[Start of section]

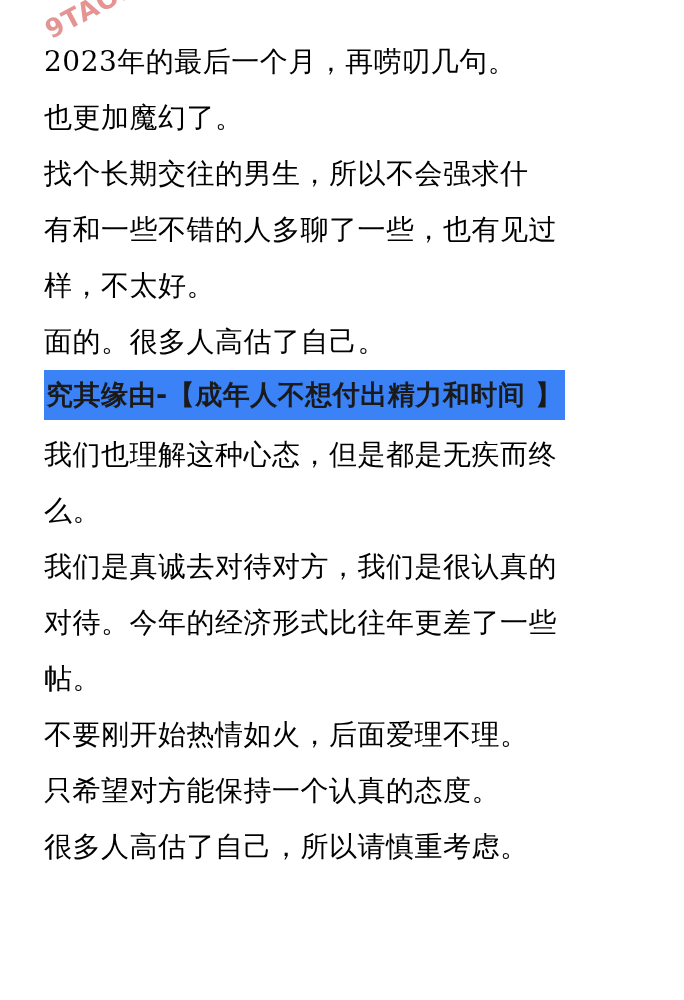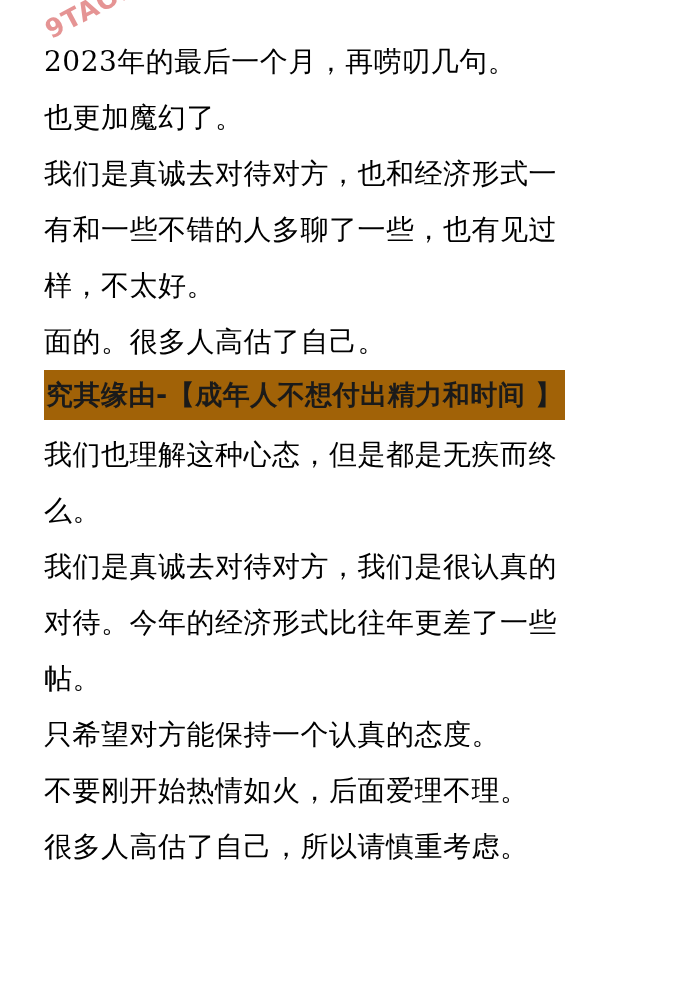--- a/index.html
+++ b/index.html
@@ -80,7 +80,7 @@
   <div class="doc-body">
     <div class="line">2023年的最后一个月，再唠叨几句。</div>
     <div class="line">也更加魔幻了。</div>
-    <div class="line">我们是真诚去对待对方，也和经济形式一</div>
+    <div class="line">找个长期交往的男生，所以不会强求什</div>
     <div class="line">有和一些不错的人多聊了一些，也有见过</div>
     <div class="line">样，不太好。</div>
     <div class="line">面的。很多人高估了自己。</div>

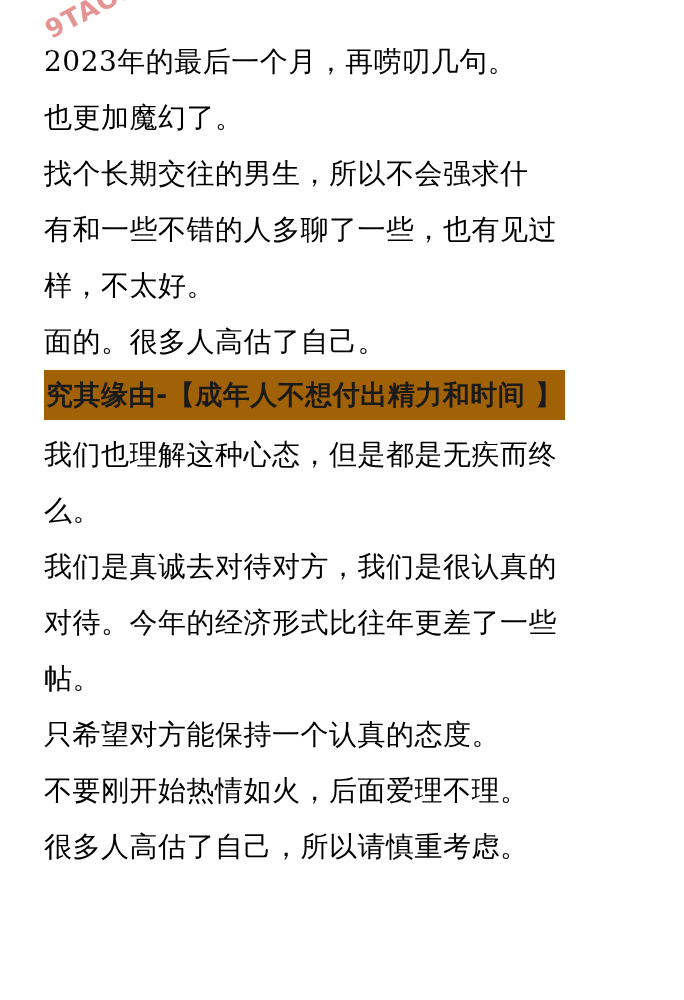--- a/index.html
+++ b/index.html
@@ -39,7 +39,7 @@
 
   .line.highlight {
     display: inline-block;
-    background: #a16207;
+    background: #3b82f6;
     font-weight: bold;
     color: #1a1a1a;
     font-family: "DejaVu Sans", "Liberation Sans", sans-serif;

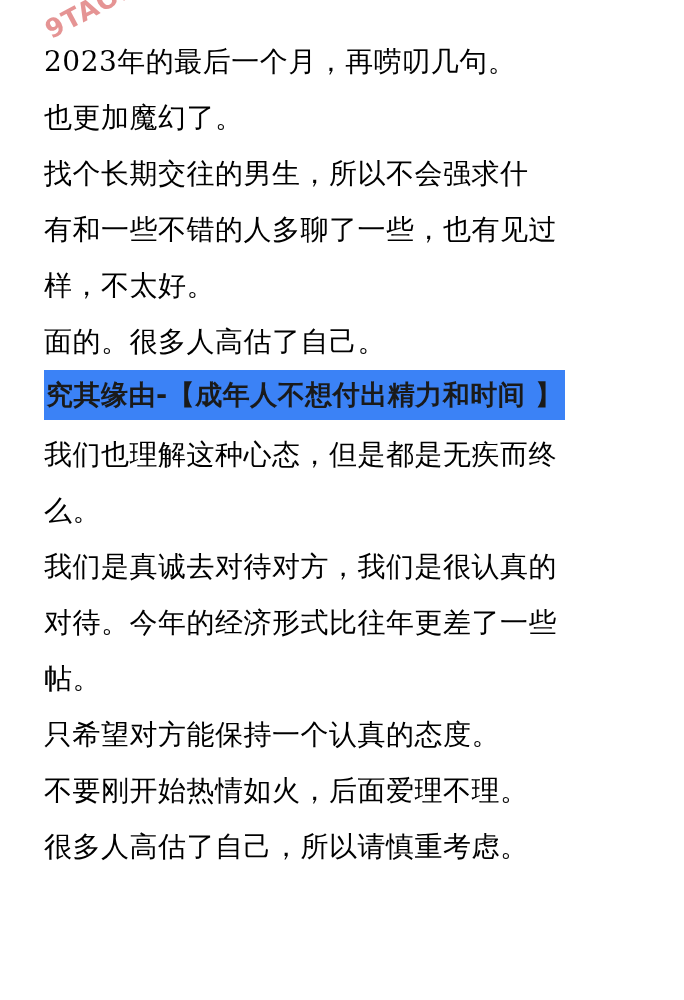--- a/index.html
+++ b/index.html
@@ -92,8 +92,8 @@
     <div class="line">我们是真诚去对待对方，我们是很认真的</div>
     <div class="line">对待。今年的经济形式比往年更差了一些</div>
     <div class="line">帖。</div>
+    <div class="line">不要刚开始热情如火，后面爱理不理。</div>
     <div class="line">只希望对方能保持一个认真的态度。</div>
-    <div class="line">不要刚开始热情如火，后面爱理不理。</div>
     <div class="line">很多人高估了自己，所以请慎重考虑。</div>
   </div>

[End of section]

Work to be completed:
From the line with "-80,7 +80,7 @@" to the final line of the entries above, reproduce each line exactly and nothing else; the pictures stay out.

Response area:
@@ -80,7 +80,7 @@
   <div class="doc-body">
     <div class="line">2023年的最后一个月，再唠叨几句。</div>
     <div class="line">也更加魔幻了。</div>
-    <div class="line">我们是真诚去对待对方，也和经济形式一</div>
+    <div class="line">找个长期交往的男生，所以不会强求什</div>
     <div class="line">有和一些不错的人多聊了一些，也有见过</div>
     <div class="line">样，不太好。</div>
     <div class="line">面的。很多人高估了自己。</div>

--- a/index.html
+++ b/index.html
@@ -39,7 +39,7 @@
 
   .line.highlight {
     display: inline-block;
-    background: #a16207;
+    background: #3b82f6;
     font-weight: bold;
     color: #1a1a1a;
     font-family: "DejaVu Sans", "Liberation Sans", sans-serif;

--- a/index.html
+++ b/index.html
@@ -92,8 +92,8 @@
     <div class="line">我们是真诚去对待对方，我们是很认真的</div>
     <div class="line">对待。今年的经济形式比往年更差了一些</div>
     <div class="line">帖。</div>
+    <div class="line">不要刚开始热情如火，后面爱理不理。</div>
     <div class="line">只希望对方能保持一个认真的态度。</div>
-    <div class="line">不要刚开始热情如火，后面爱理不理。</div>
     <div class="line">很多人高估了自己，所以请慎重考虑。</div>
   </div>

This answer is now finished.